Psalm 97, 99, 100; 2 Chron. 29:1-3,30:1-27; 1 Cor. 7:32-40; Matt. 7:1-12
If I could live up to Matthew 7, I’d be a better man and a better priest. No doubt about it. So much in these twelve verse: we could spend a lifetime exploring the wisdom, and the immense challenge, of them. And I’ll fail these verses 29 times before lunch, on a day when I’ve at my spiritual peak. Which is why I need your forgiveness, friends. Each and every one of you reading this: some of you I’ve let down in very specific ways, ways you can name (and sometimes, ways I too can name). Such painful truths, we can talk about over coffee later and face to face, if you wish.
Maybe most of you, I’ve sinned against in vaguer ways: perhaps I didn’t live the Gospel loudly enough, or phrase things in a way clear enough to prepare you for the day that lay ahead after you were done reading my daily ramblings. Perhaps I was too busy (or you thought I was because I’d somehow sent the “I’m too busy” message) for you to reach out to me when you needed me. Maybe I’d sent the message that it was I and only I who could help you out, and I really was unreachable, and so you didn’t reach out to someone else whom God had put there in your life specifically for that moment. Maybe I just didn’t talk to you in language that reached your soul, having failed to be Jew to Jew, Greek to Greek, strong to strong, weak to weak, all things to all persons that I might in all cases save some, as I Corinthians 9 could be paraphrased–maybe Steve Wilson got in the way of the Christ within me, and so failed to reach out to the Christ within you.
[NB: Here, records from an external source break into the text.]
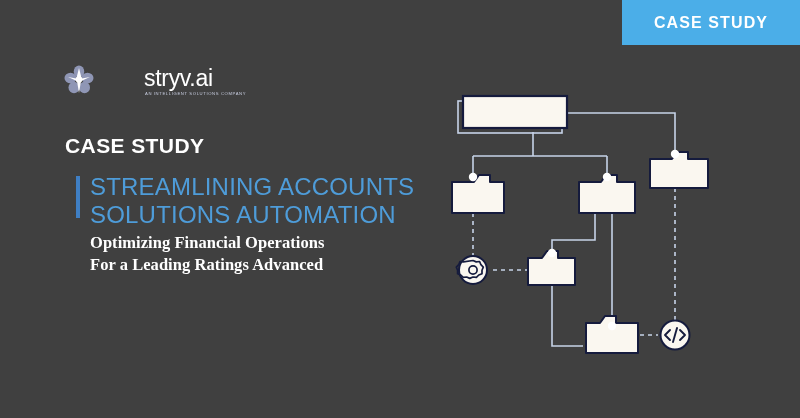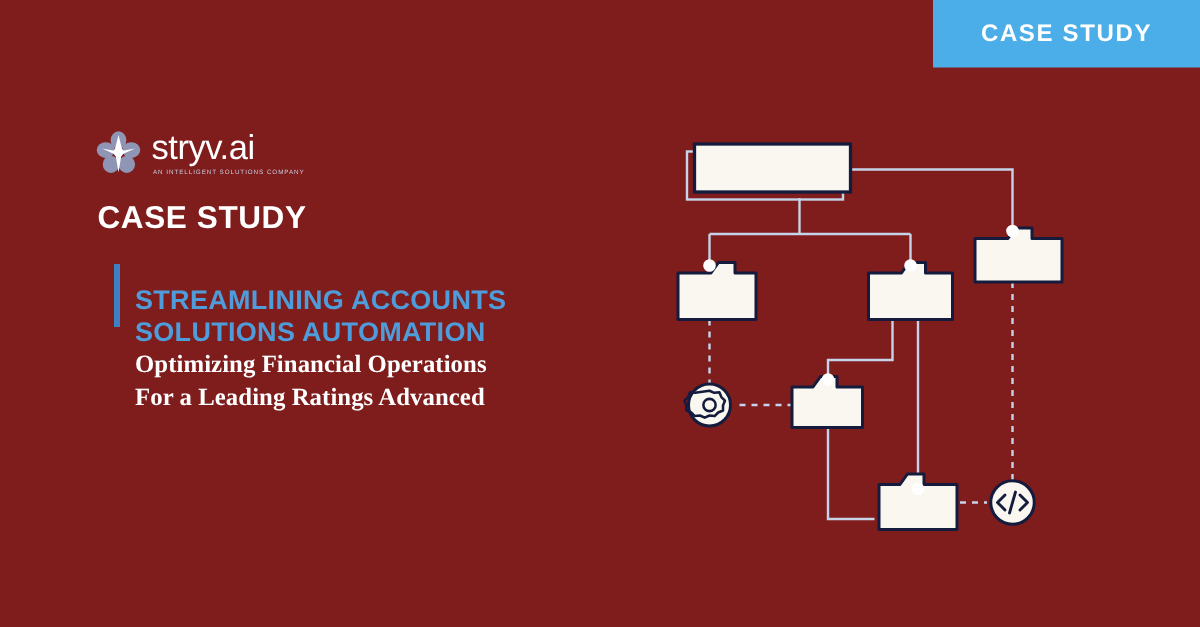"CASE STUDY" .poster { background: #7f1d1d -> #404040 }
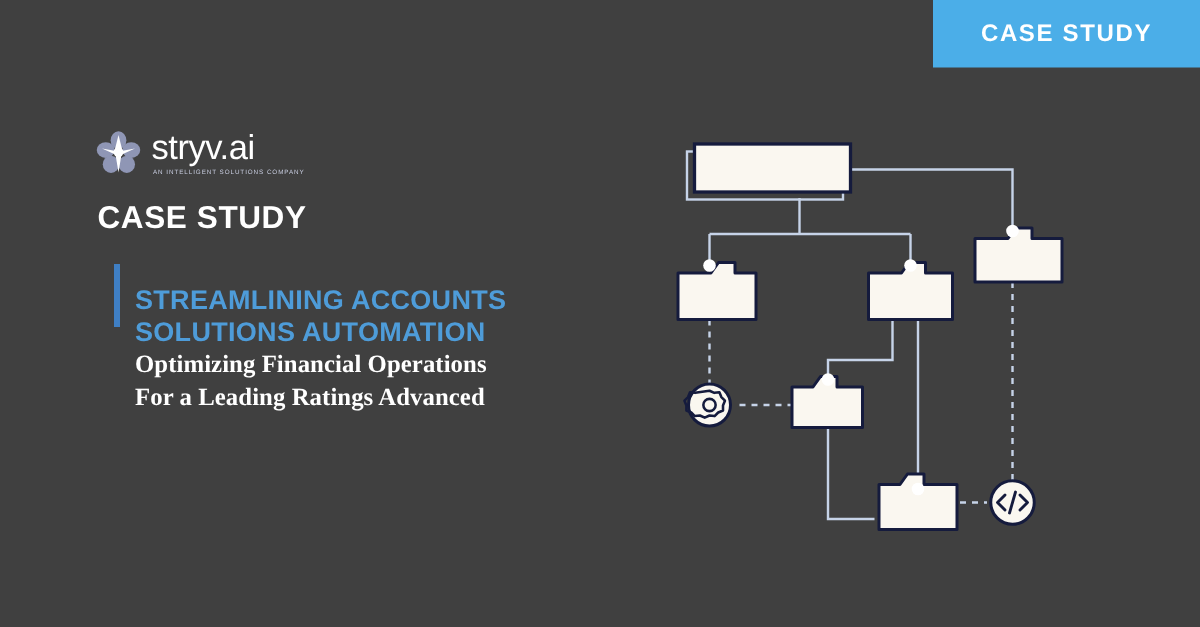"stryv.ai" .logo { align-items: flex-end -> flex-start; gap: none -> 43px; top: 75px -> 65px }
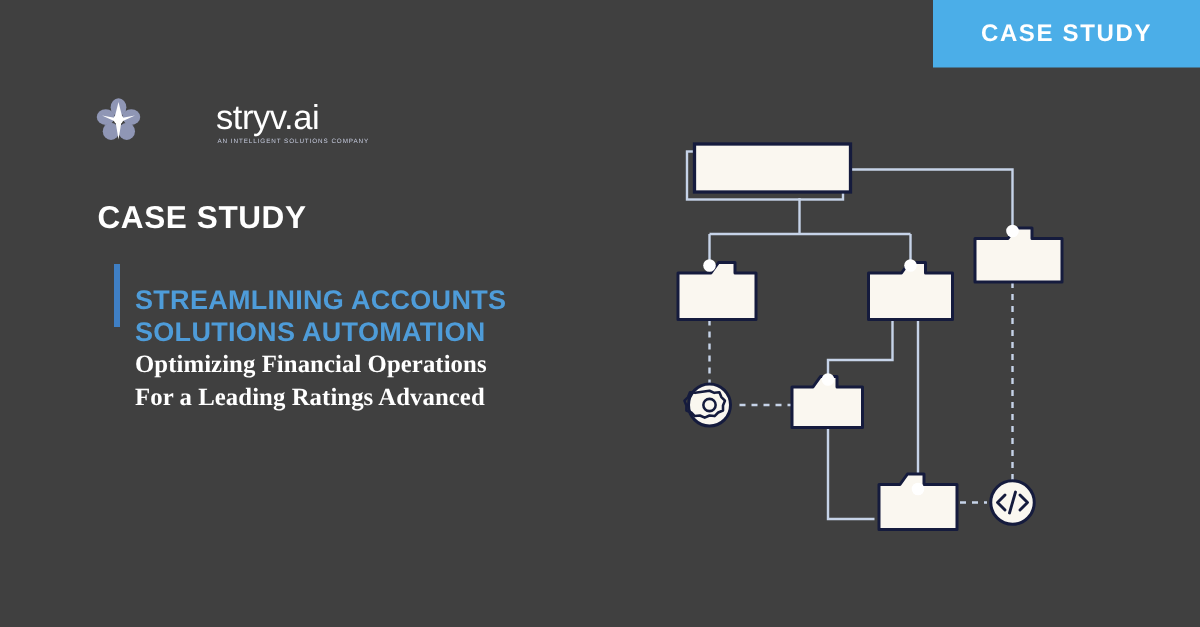"STREAMLINING ACCOUNTS" .title { font-size: 18px -> 24px; font-weight: bold -> normal; top: 190px -> 173px }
If so, my apologies now.
I guess what I’m saying here is that I wish I could tell you I’ve always attended to my log before your speck, that I’ve always measured you with the same cup I use on myself, that I’ve always done unto you as I’d have you do unto me, that I’ve always given you what you ask for when it’s what you need. But I haven’t. On the whole, I’m a better man with the Gospel in my life than I’d have been without it, but I’m far from perfect, deeply flawed, absolutely a sinner in need of God’s forgiveness and yours. Which is the good news, isn’t it? That even though I–and you!–aren’t all that and a bag of chips, God yet chooses to work within us, to extend His grace to a broken world through us, and moment by moment to reveal His love to our ‘not yet all that and a bag of chips either’ neighbors. God doesn’t need you, or me, or us as a species or a parish, to be perfect: He works with us as we are because the very working-with is how He brings us ever closer to the perfection we long for in one another. Your forgiveness of me, my forgiveness of you: it’s how God’s forgiveness of a broken and cruel and stupid world reveals itself inch by inch, second by second. It’s not whether we understand Matthew 7 that matters: it’s whether Matthew 7 is unfolding in our broken souls more today than it did yesterday.